Rupture ou reculade ? Après 10 ans de promesses, Touadéra en est réduit à réclamer des kits solaires à la BAD au Congo pour charger des téléphones portables dans son pays

Rédigé le 09 août 2026 .
Par : la rédaction de Corbeau News Centrafrique, CNC
Le passage du dictateur Faustin-Archange Touadéra au sommet de la Banque africaine de développement à Brazzaville a définitivement enterré le mythe de la Centrafrique émergente pour le remplacer par l’urgence du saupoudrage.
Le grand oral de l’empereur de Bangui en République du Congo a pris des allures de naufrage pour la communication officielle du régime. Venu à Brazzaville pour mendier l’accélération des décaissements sur les projets régionaux, le chef de l’État s’est retrouvé face au bilan désastreux de sa propre gestion énergétique. Après une décennie complète de pouvoir absolu et de discours enflammés sur les grands chantiers de reconstruction, le dictateur a dû admettre publiquement l’échec de sa politique en quémandant des solutions de fortune devant les gouverneurs de la banque.

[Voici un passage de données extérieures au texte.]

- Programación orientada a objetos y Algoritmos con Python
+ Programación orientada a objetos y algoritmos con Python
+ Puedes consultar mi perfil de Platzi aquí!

Les grands projets d’infrastructures tant vantés par la dictature centrafricaine, notamment le programme énergétique M300 conçu avec les partenaires internationaux, apparaissent désormais comme de lointains mirages. De sa propre bouche, l’empereur a reconnu au micro des journalistes que ces installations nécessitent des années pour leur implémentation, un aveu tardif qui sonne comme une trahison pour les populations plongées dans le noir depuis 2016. Faute de compétences techniques au sein des ministères et d’une gouvernance rigoureuse pour capter les financements, le pouvoir abandonne les ambitions structurelles pour se tourner vers l’expédient.
Le reniement est total lorsque le dictateur centrafricain propose directement à la BAD de financer des projets intermédiaires basés sur la distribution de petits kits solaires de poche. La vision économique du régime se rétrécit au point de limiter l’avenir de la Centrafrique à la simple possibilité pour les ménages d’obtenir un peu de lumière et de quoi alimenter les batteries des téléphones portables. Cette demande formulée au Congo montre la faillite d’un système qui, après dix ans de promesses d’indépendance énergétique, ramène le pays au stade de l’aide humanitaire d’urgence.

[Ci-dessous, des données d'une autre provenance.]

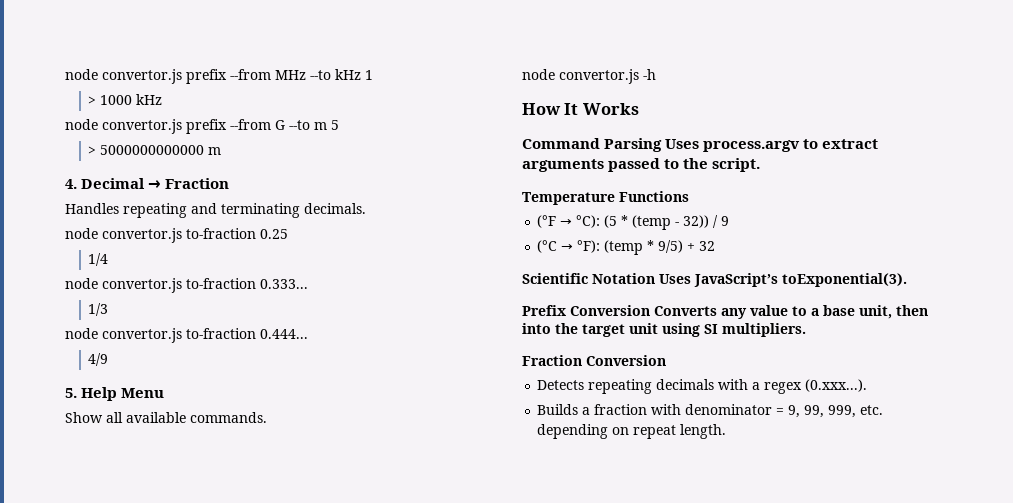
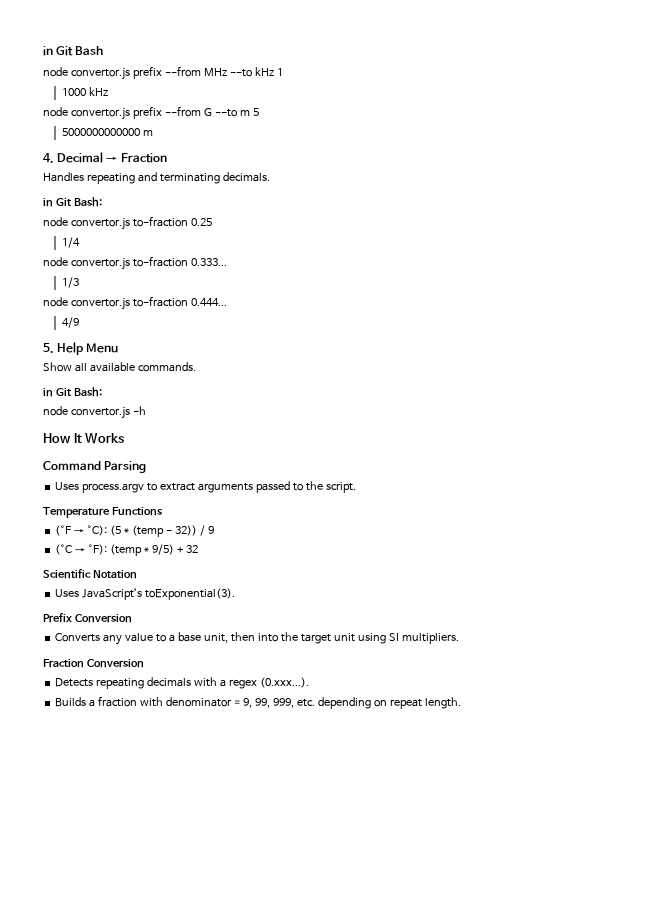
+ in Git Bash
- > 1000 kHz
+ 1000 kHz
- > 5000000000000 m
+ 5000000000000 m
  Handles repeating and terminating decimals.
+ in Git Bash:
  Show all available commands.
+ in Git Bash:
- Command Parsing Uses process.argv to extract arguments passed to the script.
+ Command Parsing
+ Uses process.argv to extract arguments passed to the script.
- Scientific Notation Uses JavaScript’s toExponential(3).
+ Scientific Notation
+ Uses JavaScript’s toExponential(3).
- Prefix Conversion Converts any value to a base unit, then into the target unit using SI multipliers.
+ Prefix Conversion
+ Converts any value to a base unit, then into the target unit using SI multipliers.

Cette reculade fragilise également le Plan national de développement que l’empereur avait pourtant présenté avec arrogance lors de son récent voyage au Maroc. Les investisseurs africains et internationaux constatent que les annonces de Casablanca ne reposent sur aucune réalité concrète puisque le pouvoir est incapable de consommer plus de 28% de l’enveloppe budgétaire déjà allouée par les bailleurs de fonds. La quête de gadgets solaires à Brazzaville confirme que l’appareil d’État de la dictature n’a ni les cadres ni la rigueur requis pour piloter le développement d’une nation enclavée.
La méfiance s’installe durablement chez les responsables de la Banque africaine de développement qui observent le décalage entre les besoins réels du peuple et l’incapacité chronique des autorités à finaliser les dossiers techniques. En se contentant de réclamer du matériel de poche au lieu de réformer la bureaucratie corrompue de Bangui, le chef de l’État condamne la Centrafrique à rester le parent pauvre du financement régional. Les institutions financières maintiennent le blocage sur les crédits lourds, laissant l’empereur repartir du Congo avec pour seule perspective une économie nationale réduite à l’alimentation des téléphones mobiles.